Structured diff data:

========

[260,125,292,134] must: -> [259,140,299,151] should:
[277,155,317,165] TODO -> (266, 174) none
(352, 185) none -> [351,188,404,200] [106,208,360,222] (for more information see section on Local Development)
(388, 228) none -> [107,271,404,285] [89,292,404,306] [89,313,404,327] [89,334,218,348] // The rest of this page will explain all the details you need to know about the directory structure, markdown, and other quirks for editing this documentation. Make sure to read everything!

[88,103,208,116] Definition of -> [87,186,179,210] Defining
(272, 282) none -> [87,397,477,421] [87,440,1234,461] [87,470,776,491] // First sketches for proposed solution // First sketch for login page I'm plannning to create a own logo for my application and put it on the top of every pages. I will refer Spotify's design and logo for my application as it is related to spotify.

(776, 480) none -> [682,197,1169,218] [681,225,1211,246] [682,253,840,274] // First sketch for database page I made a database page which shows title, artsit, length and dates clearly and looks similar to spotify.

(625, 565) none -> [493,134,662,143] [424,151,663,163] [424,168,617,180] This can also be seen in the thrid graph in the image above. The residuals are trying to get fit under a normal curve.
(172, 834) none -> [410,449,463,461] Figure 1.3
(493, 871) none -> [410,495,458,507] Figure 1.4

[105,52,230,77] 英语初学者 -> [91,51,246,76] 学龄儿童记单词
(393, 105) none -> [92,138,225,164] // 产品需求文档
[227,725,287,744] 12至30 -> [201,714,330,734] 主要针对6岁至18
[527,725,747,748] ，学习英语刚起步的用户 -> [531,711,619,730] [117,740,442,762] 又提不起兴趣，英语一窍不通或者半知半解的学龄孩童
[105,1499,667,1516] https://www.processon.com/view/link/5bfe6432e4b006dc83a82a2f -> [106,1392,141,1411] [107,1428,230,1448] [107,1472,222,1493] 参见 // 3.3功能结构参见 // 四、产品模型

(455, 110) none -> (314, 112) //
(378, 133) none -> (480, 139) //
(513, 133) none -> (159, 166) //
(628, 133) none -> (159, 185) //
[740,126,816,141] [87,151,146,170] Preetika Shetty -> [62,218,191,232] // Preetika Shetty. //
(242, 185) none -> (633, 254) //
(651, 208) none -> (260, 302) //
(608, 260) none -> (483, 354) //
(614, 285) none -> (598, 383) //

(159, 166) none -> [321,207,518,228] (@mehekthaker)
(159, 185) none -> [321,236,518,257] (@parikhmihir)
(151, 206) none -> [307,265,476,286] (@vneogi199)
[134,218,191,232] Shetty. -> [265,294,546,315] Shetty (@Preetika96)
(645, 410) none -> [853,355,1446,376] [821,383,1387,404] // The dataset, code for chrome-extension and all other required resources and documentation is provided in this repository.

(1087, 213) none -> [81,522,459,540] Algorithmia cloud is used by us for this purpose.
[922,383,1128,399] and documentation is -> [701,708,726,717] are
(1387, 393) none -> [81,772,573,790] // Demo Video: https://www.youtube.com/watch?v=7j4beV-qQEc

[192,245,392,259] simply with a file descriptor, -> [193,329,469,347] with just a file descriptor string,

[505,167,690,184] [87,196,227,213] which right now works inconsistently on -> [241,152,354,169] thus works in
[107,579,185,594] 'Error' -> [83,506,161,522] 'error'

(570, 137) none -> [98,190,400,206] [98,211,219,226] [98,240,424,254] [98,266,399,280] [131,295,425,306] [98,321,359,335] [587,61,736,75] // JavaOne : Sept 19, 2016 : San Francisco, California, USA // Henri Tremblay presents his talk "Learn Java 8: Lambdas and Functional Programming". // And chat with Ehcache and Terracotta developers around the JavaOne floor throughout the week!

========

_WORK TO BE COMPLETED:_ Only one stretch of the entries above is wanted: the lines from the one containing "(272, 282) none" through the one containing "[134,218,191,232] Shetty. ->". Please reproduce it exactly.

_TASK ANSWER:_
(272, 282) none -> [87,397,477,421] [87,440,1234,461] [87,470,776,491] // First sketches for proposed solution // First sketch for login page I'm plannning to create a own logo for my application and put it on the top of every pages. I will refer Spotify's design and logo for my application as it is related to spotify.

(776, 480) none -> [682,197,1169,218] [681,225,1211,246] [682,253,840,274] // First sketch for database page I made a database page which shows title, artsit, length and dates clearly and looks similar to spotify.

(625, 565) none -> [493,134,662,143] [424,151,663,163] [424,168,617,180] This can also be seen in the thrid graph in the image above. The residuals are trying to get fit under a normal curve.
(172, 834) none -> [410,449,463,461] Figure 1.3
(493, 871) none -> [410,495,458,507] Figure 1.4

[105,52,230,77] 英语初学者 -> [91,51,246,76] 学龄儿童记单词
(393, 105) none -> [92,138,225,164] // 产品需求文档
[227,725,287,744] 12至30 -> [201,714,330,734] 主要针对6岁至18
[527,725,747,748] ，学习英语刚起步的用户 -> [531,711,619,730] [117,740,442,762] 又提不起兴趣，英语一窍不通或者半知半解的学龄孩童
[105,1499,667,1516] https://www.processon.com/view/link/5bfe6432e4b006dc83a82a2f -> [106,1392,141,1411] [107,1428,230,1448] [107,1472,222,1493] 参见 // 3.3功能结构参见 // 四、产品模型

(455, 110) none -> (314, 112) //
(378, 133) none -> (480, 139) //
(513, 133) none -> (159, 166) //
(628, 133) none -> (159, 185) //
[740,126,816,141] [87,151,146,170] Preetika Shetty -> [62,218,191,232] // Preetika Shetty. //
(242, 185) none -> (633, 254) //
(651, 208) none -> (260, 302) //
(608, 260) none -> (483, 354) //
(614, 285) none -> (598, 383) //

(159, 166) none -> [321,207,518,228] (@mehekthaker)
(159, 185) none -> [321,236,518,257] (@parikhmihir)
(151, 206) none -> [307,265,476,286] (@vneogi199)
[134,218,191,232] Shetty. -> [265,294,546,315] Shetty (@Preetika96)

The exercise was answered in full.